The most critical component of the backpropagation regimen is the optimizer, which on each backward pass through the network decides how much and which direction, positive or negative, to adjust the weights and biases. Data scientists are constantly working to find better and more efficient optimizers to train networks more accurately and in less time.

Do a search on “neural networks” and you’ll turn up lots of articles with lots of complex math. Most of the math is related to optimization. An optimizer can’t just guess how to adjust the weights and biases. A neural network containing two hidden layers with 1,000 neurons each has 1,000,000 connections between layers, and therefore 1,000,000 weights to adjust. Training would take forever if the optimization strategy were simply random guessing. An optimizer must be intelligent enough to make adjustments that reduce the error in each successive iteration.

Data scientists use plots like the one below to visualize what optimizers do. The plot is called a loss landscape. It has been reduced to three dimensions for visualization purposes, but in reality, it contains many dimensions – sometimes millions of them. The multicolored contour charts the error for different combinations of weights and biases. The optimizer’s goal is to navigate the contour and find the combination that produces the least error, which corresponds to the lowest point, or global minimum, in the loss landscape.


Loss landscape


The optimizer’s job isn’t an easy one. It involves first derivatives (calculating the slope of the contour), gradient descent (adjusting weights and biases to go down the slope rather than up it or sideways), and learning rates, or how much to adjust the weights and biases in each iteration. If the learning rate is too great, the optimizer could miss the global minimum. Too small, and the network will take a long time to train. Modern optimizers use adaptive learning rates that take bigger steps when far away from a minimum and smaller steps as they approach a minimum (as the slope approaches 0). To further complicate matters, the optimizer must avoid getting trapped in local minima so it can continue traversing the contour toward the global minimum where the error is the smallest.

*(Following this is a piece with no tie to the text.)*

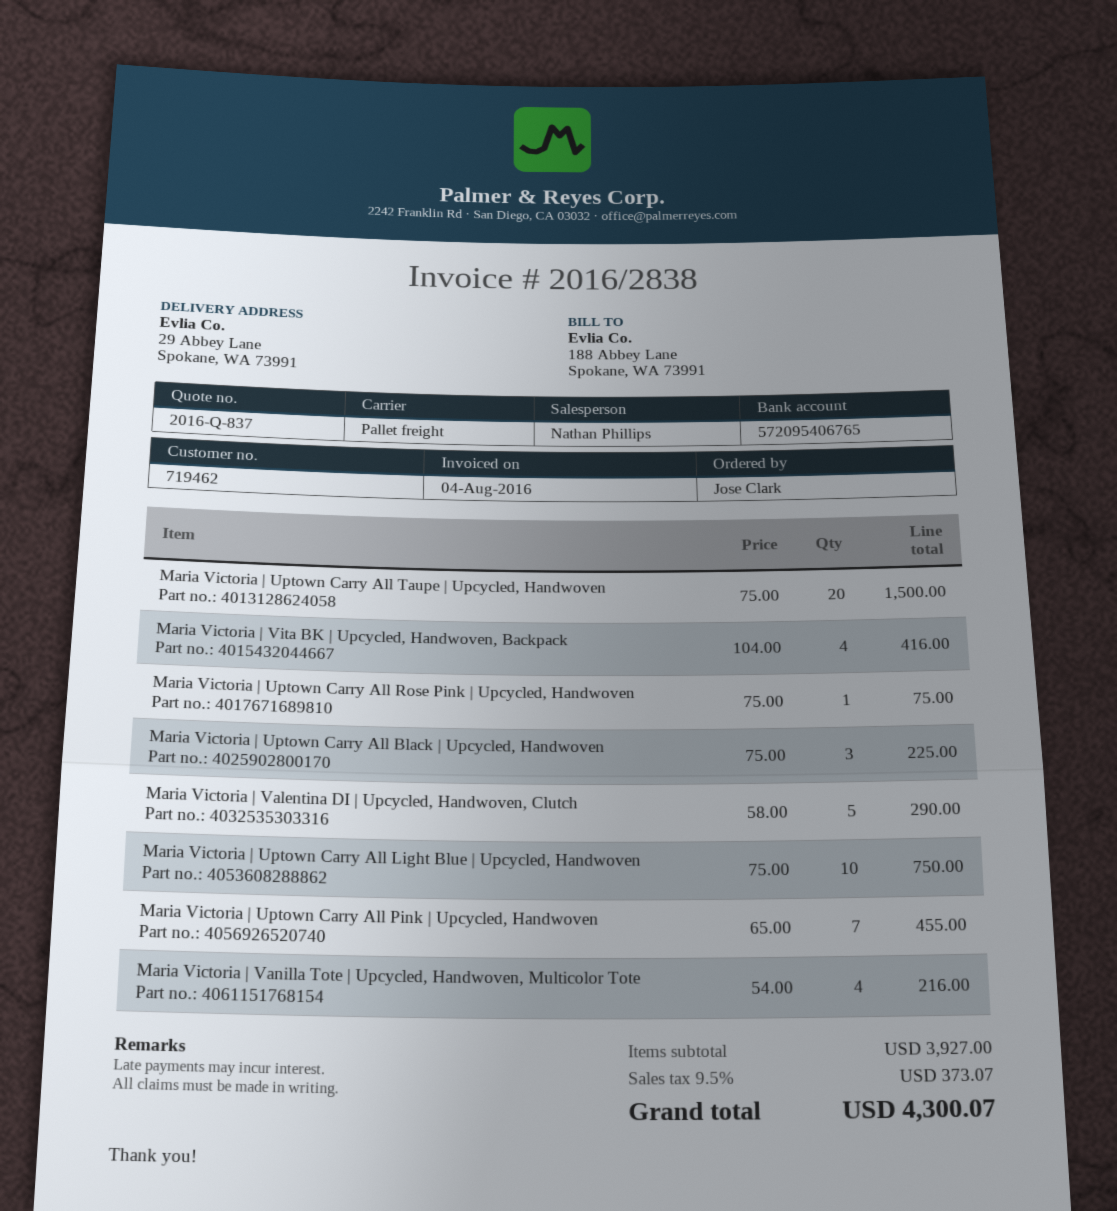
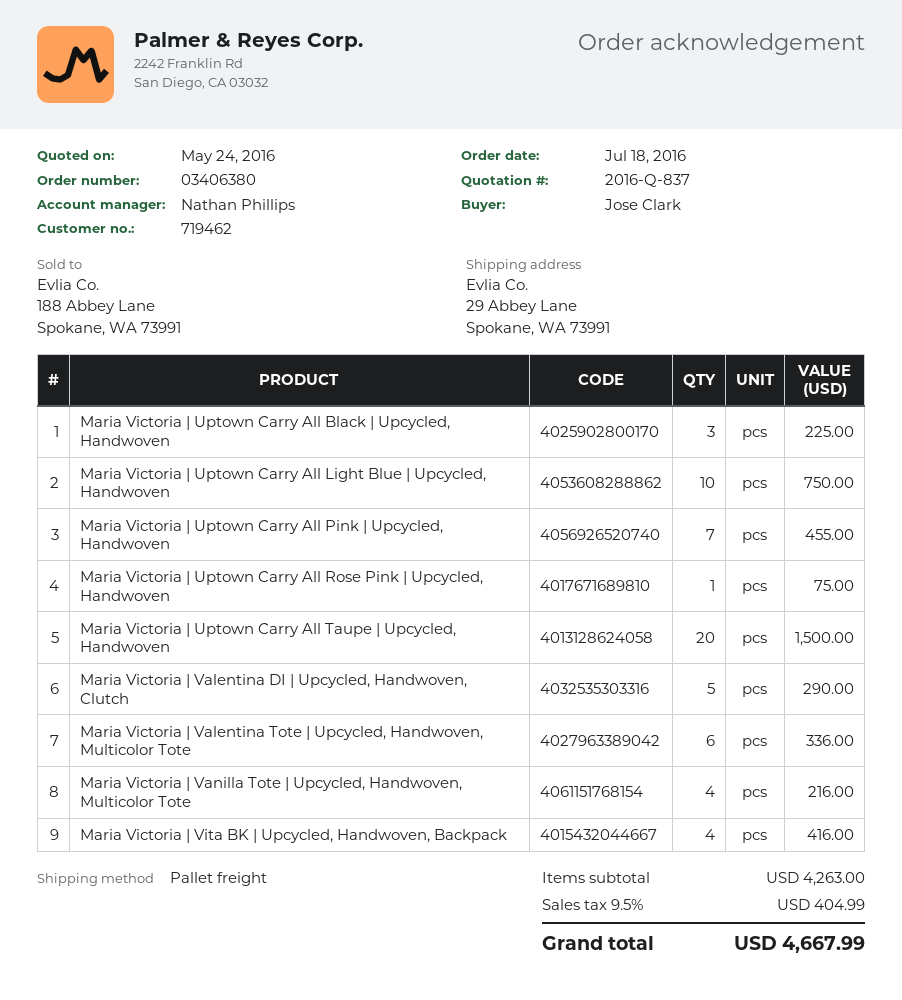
Maria Victoria | Valentina Tote | Upcycled, Handwoven, Multicolor Tote: none -> 6 for 336.00
subtotal: 3927.00 -> 4263.00
tax: 9.5% = 373.07 -> 9.5% = 404.99
total: 4300.07 -> 4667.99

Neural networks are fundamentally simple. Training them is mathematically complex. Fortunately, you don’t have to understand everything that happens during training in order to build them. Deep-learning libraries such as Keras and TensorFlow insulate you from the math and provide cutting-edge optimizers that do the heavy lifting. But now when you use one of these libraries and it asks you to pick a loss function and an optimizer, you’ll understand what it’s asking for and why.

The Road Ahead

In my next post, we’ll build our first neural network. We’ll do it in Python, and we’ll see first-hand some of the decisions that go into building and training a network. It’s the next step on the journey to deep-learning enlightenment, and our first touch with what most of the world considers real AI.